Split a text file by empty line or string pattern

Say we have a file as below, we want to split this file by empty line.

$ cat infile.txt
hello
hello world

quick fox
runs
away

hello again

Using awk, we can achieve that.

$ awk '{print $0 > "outfile" NR}' RS='' infile.txt
$ cat outfile1
hello
hello world
$ cat outfile2
quick fox
runs
away
$ cat outfile3
hello again

There is also a csplit command, which can do similar things.

$ csplit --digits=2 --quiet --prefix=outfile infile.txt '/^$/+1' '{*}'
$ cat outfile00
hello
hello world

$ cat outfile01
quick fox
runs
away

$ cat outfile02
hello again

man csplit to see specific usage of csplit. It may be a little confusing, at least for me. I can’t find a way to eliminate the empty line of the outfiles.

Similarly, if we want to split infile by specific string pattern instead of empty line, we can also achieve that.
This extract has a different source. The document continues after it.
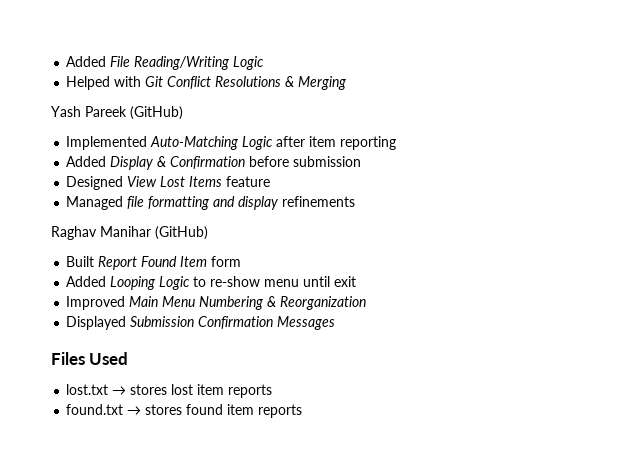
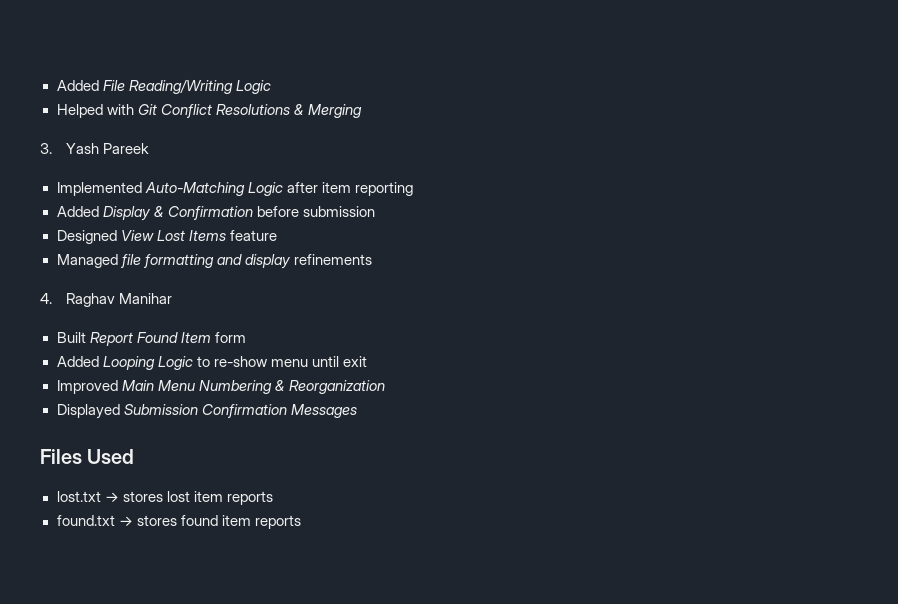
- Yash Pareek (GitHub)
+ 3. Yash Pareek
- Raghav Manihar (GitHub)
+ 4. Raghav Manihar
Let’s try csplit first. This time, try to split infile2.txt by string “AAAA”.

$ cat infile2.txt
hello
hello world
AAAA
quick fox
runs
away
AAAA
hello again
$ csplit --digits=2 --quiet --prefix=outfile infile2.txt '/^AAAA$/+1' '{*}'
$ cat outfile00
hello
hello world
AAAA
$ cat outfile01
quick fox
runs
away
AAAA
$ cat outfile02
hello again

Then, we try awk.

$ awk '{print $0 > "outfile" NR}' RS='AAAA\n' infile2.txt
$ cat outfile1
hello
hello world

$ cat outfile2
quick fox
runs
away

$ cat outfile3
hello again

If you don’t like the trailing empty line of all the outfiles, use “printf” instead of “print”, like this.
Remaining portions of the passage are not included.